Problem to work on: Keep only the lines of the listing that include the word "span", and copy them.

Exercise materials:
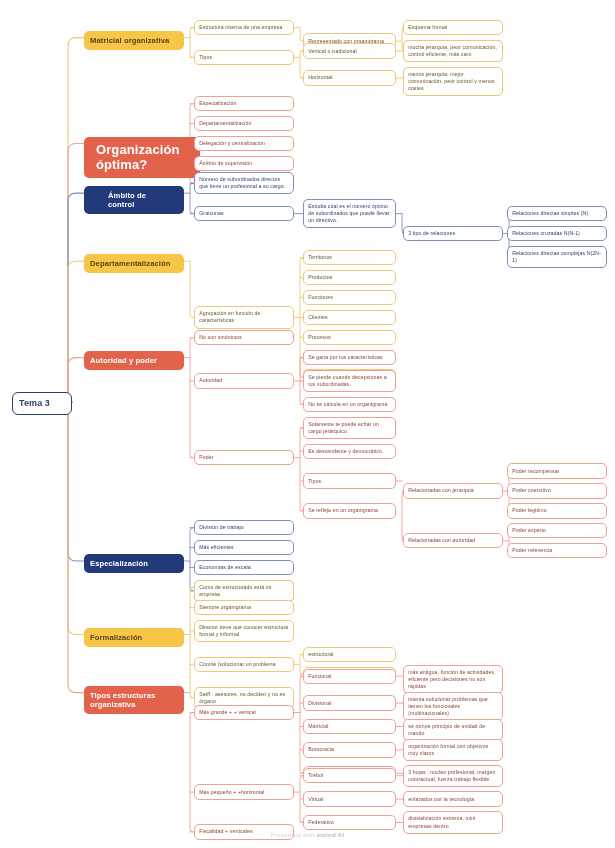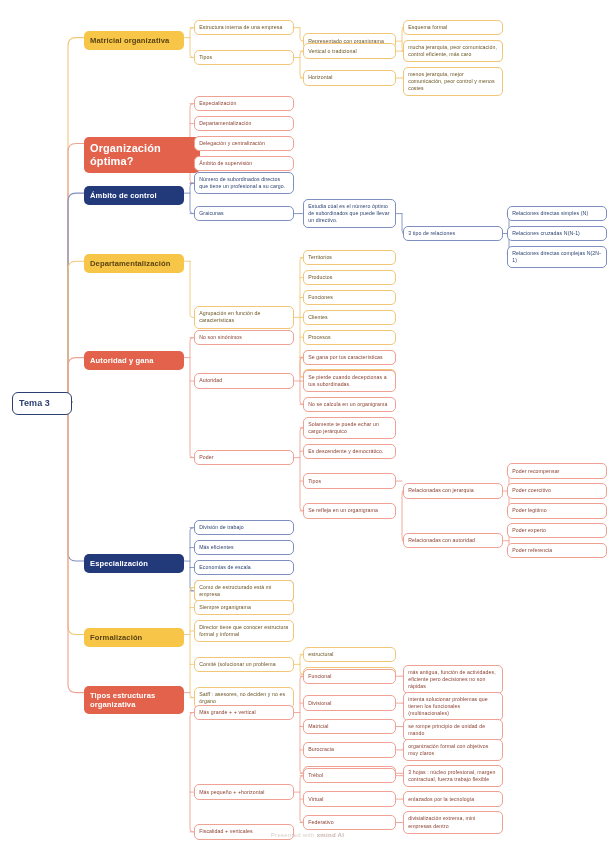--- a/index.html
+++ b/index.html
@@ -236,7 +236,7 @@
       <div class="node out out-yellow" style="left: 403px; top: 66.8px; width: 100px; min-height: 22.4px; font-size: 5.2px; padding: 3.2px 4.2px; line-height: 1.35;">
         <span>menos jerarquía, mejor comunicación, peor control y menos costes</span>
       </div>
-      <div class="node fill fill-red" style="left: 84px; top: 136.5px; width: 116px; min-height: 14px; font-size: 11px; padding: 5px 6px; line-height: 1.2;">
+      <div class="node fill fill-red" style="left: 84px; top: 136.5px; width: 116px; min-height: 14px; font-size: 13px; padding: 5px 12px; line-height: 1.2;">
         <span>Organización óptima?</span>
       </div>
       <div class="node out out-red" style="left: 194px; top: 96px; width: 100px; min-height: 15.4px; font-size: 5.2px; padding: 3.2px 4.2px; line-height: 1.35;">

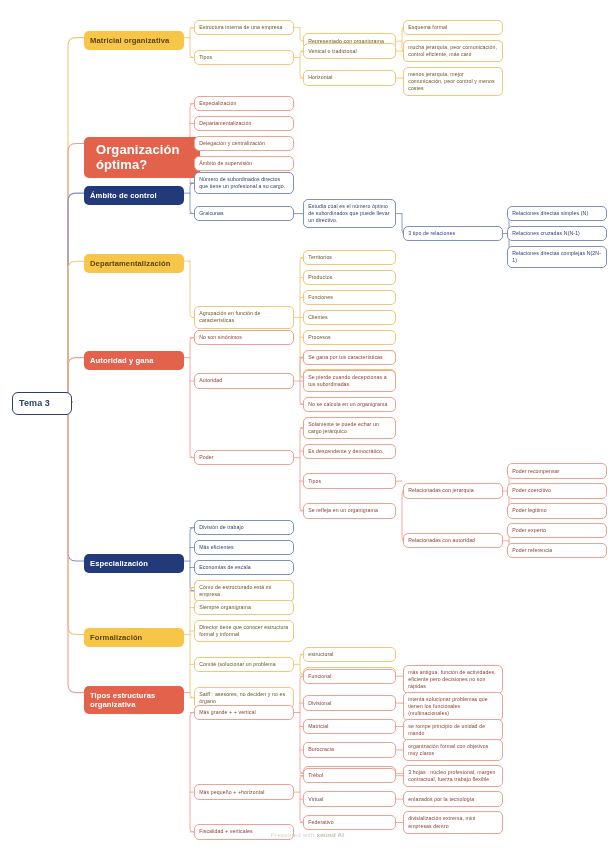--- a/index.html
+++ b/index.html
@@ -254,7 +254,7 @@
       <div class="node out out-red" style="left: 194px; top: 175.6px; width: 100px; min-height: 15.4px; font-size: 5.2px; padding: 3.2px 4.2px; line-height: 1.35;">
         <span>Formalización</span>
       </div>
-      <div class="node fill fill-navy" style="left: 84px; top: 186.15px; width: 100px; min-height: 14px; font-size: 7.6px; padding: 5px 6px; line-height: 1.2;">
+      <div class="node fill fill-navy" style="left: 84px; top: 186.15px; width: 100px; min-height: 14px; font-size: 7.6px; padding: 5px 24px; line-height: 1.2;">
         <span>Ámbito de control</span>
       </div>
       <div class="node out out-navy" style="left: 194px; top: 172px; width: 100px; min-height: 22.4px; font-size: 5.2px; padding: 3.2px 4.2px; line-height: 1.35;">

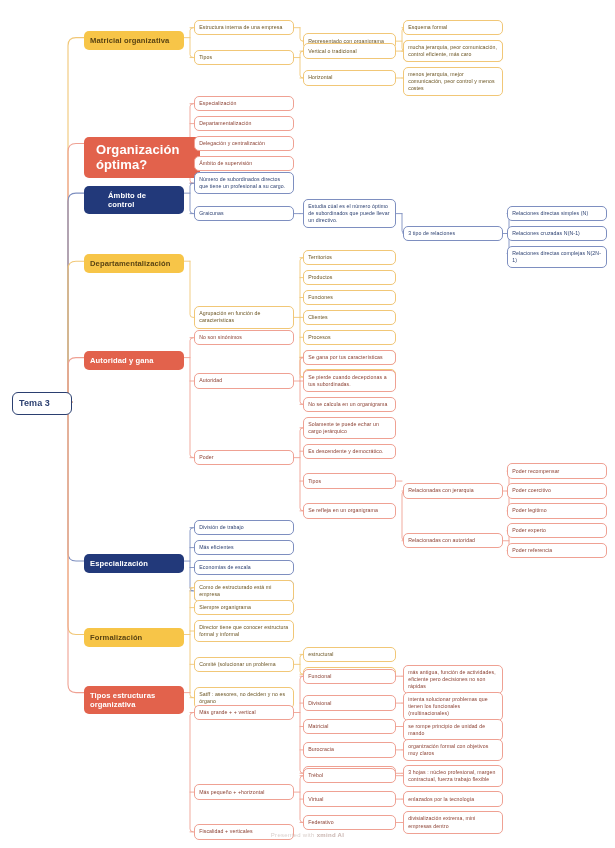--- a/index.html
+++ b/index.html
@@ -306,7 +306,7 @@
         <span>Proyectos</span>
       </div>
       <div class="node fill fill-red" style="left: 84px; top: 350.6px; width: 100px; min-height: 14px; font-size: 7.6px; padding: 5px 6px; line-height: 1.2;">
-        <span>Autoridad y gana</span>
+        <span>Autoridad y poder</span>
       </div>
       <div class="node out out-red" style="left: 194px; top: 330px; width: 100px; min-height: 15.4px; font-size: 5.2px; padding: 3.2px 4.2px; line-height: 1.35;">
         <span>No son sinónimos</span>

Expected answer:
         <span>menos jerarquía, mejor comunicación, peor control y menos costes</span>
         <span>Organización óptima?</span>
         <span>Formalización</span>
         <span>Ámbito de control</span>
         <span>Proyectos</span>
-        <span>Autoridad y gana</span>
+        <span>Autoridad y poder</span>
         <span>No son sinónimos</span>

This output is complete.